◆ **Collected data**
>>>

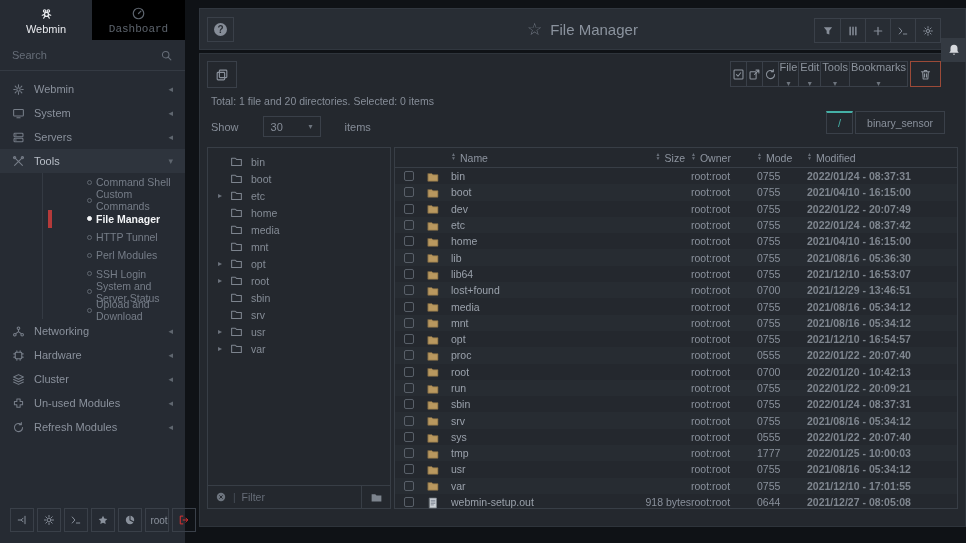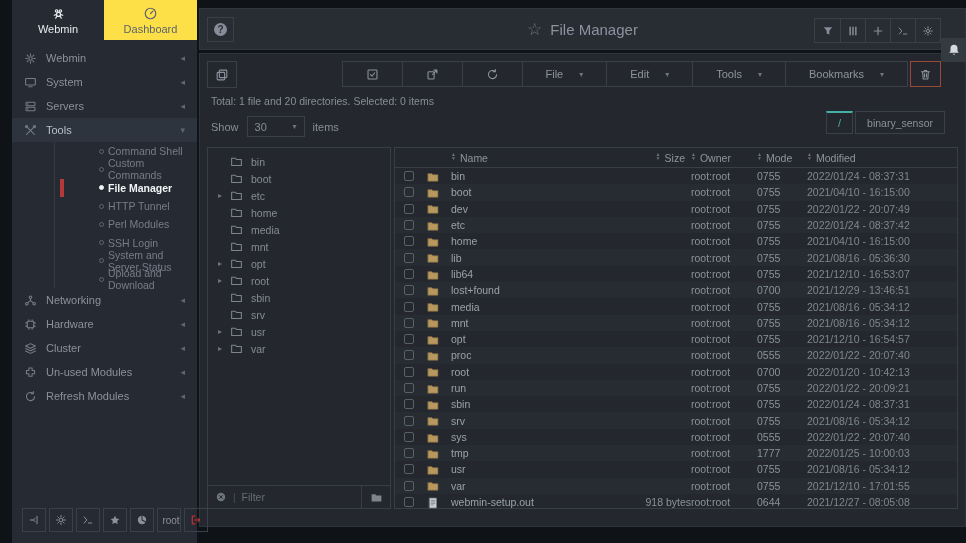"Webmin" .sidebar { left: 12px -> 0 }
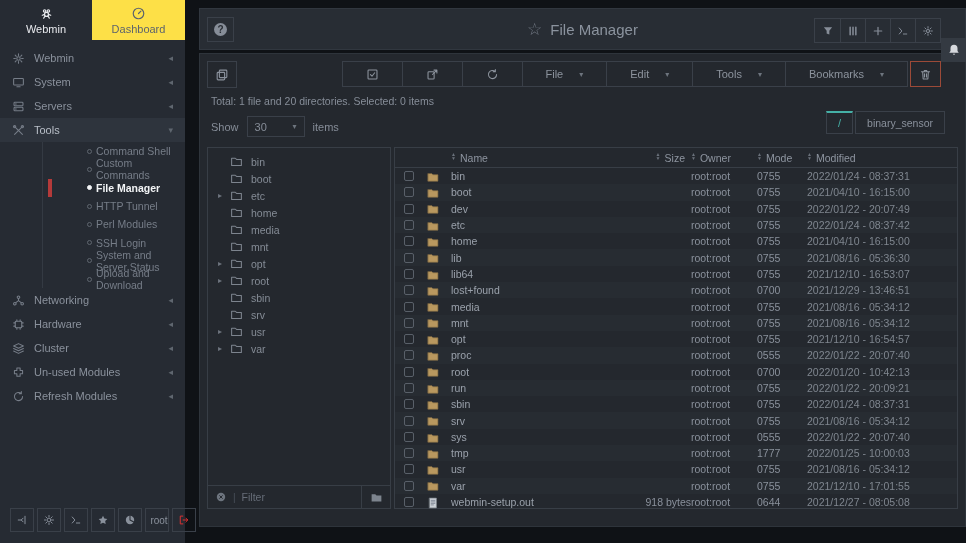"Dashboard" .tab-dash { background: #fde047 -> #000000; font-family: none -> Liberation Mono, monospace }
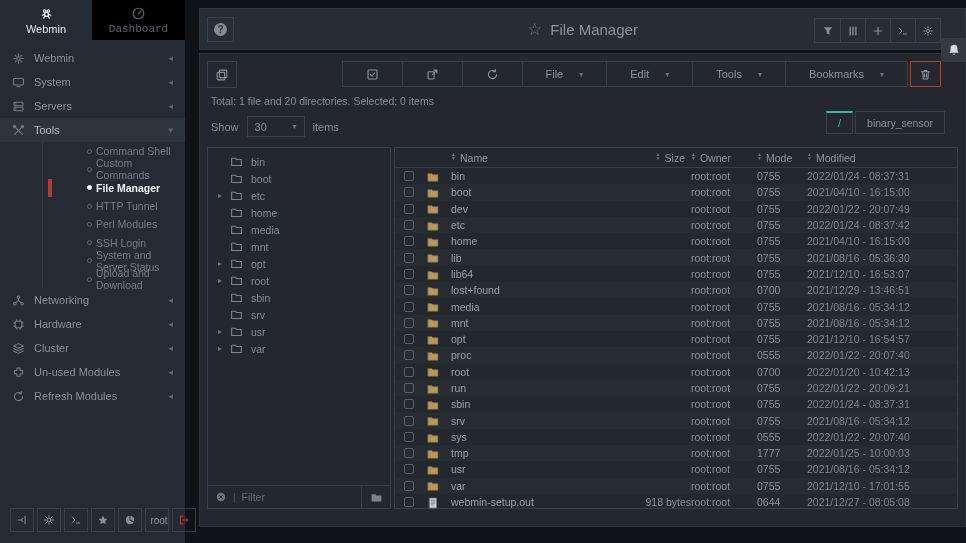"Search" div.searchbar { html: none -> <div> <span>Search</span> <svg> <circle></circle> <path></path> </svg> </div> }
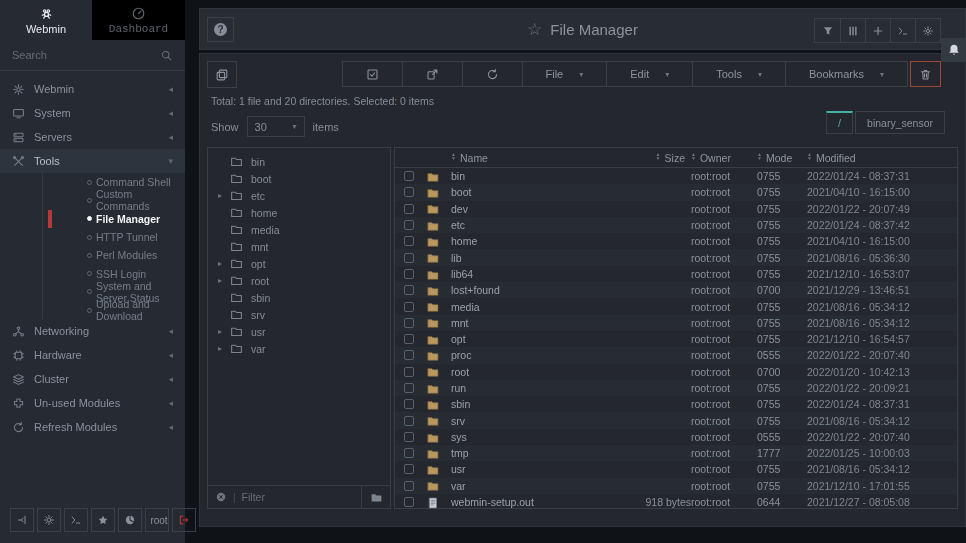"File" .tbtn { flex-direction: none -> column; gap: 16px -> 6px; padding: 0 23px -> 0 1px }
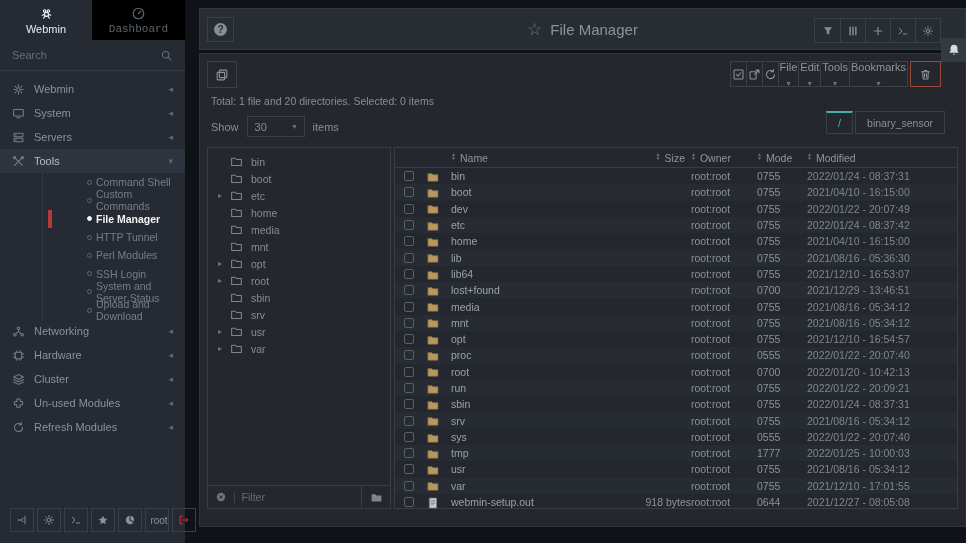"30" .show-select { margin: 0 8px -> 0 24px }
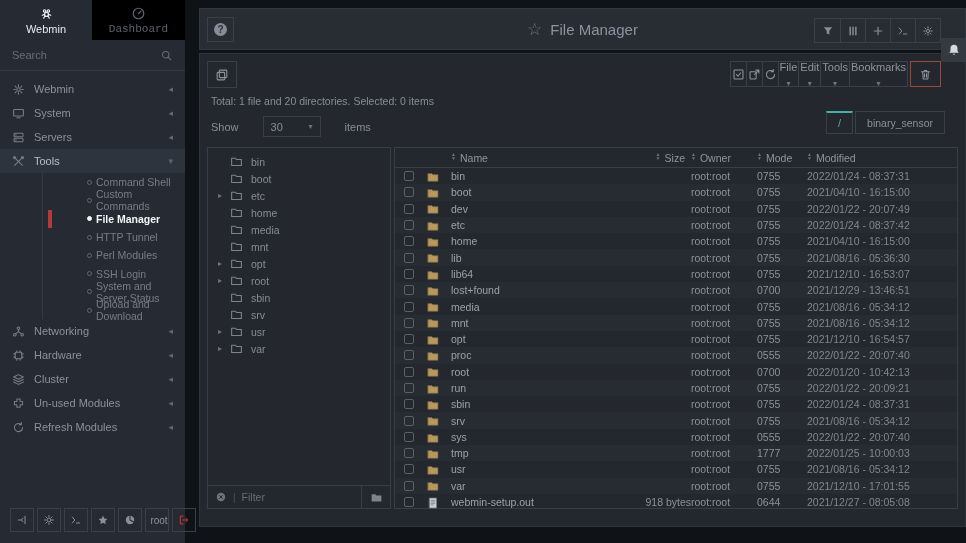"2022/01/24 - 08:37:31" .cell-mod { font-weight: none -> bold }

<<<

The data above should be repeated in full and exactly, with no pictures carried over.

"Webmin" .sidebar { left: 12px -> 0 }
"Dashboard" .tab-dash { background: #fde047 -> #000000; font-family: none -> Liberation Mono, monospace }
"Search" div.searchbar { html: none -> <div> <span>Search</span> <svg> <circle></circle> <path></path> </svg> </div> }
"File" .tbtn { flex-direction: none -> column; gap: 16px -> 6px; padding: 0 23px -> 0 1px }
"30" .show-select { margin: 0 8px -> 0 24px }
"2022/01/24 - 08:37:31" .cell-mod { font-weight: none -> bold }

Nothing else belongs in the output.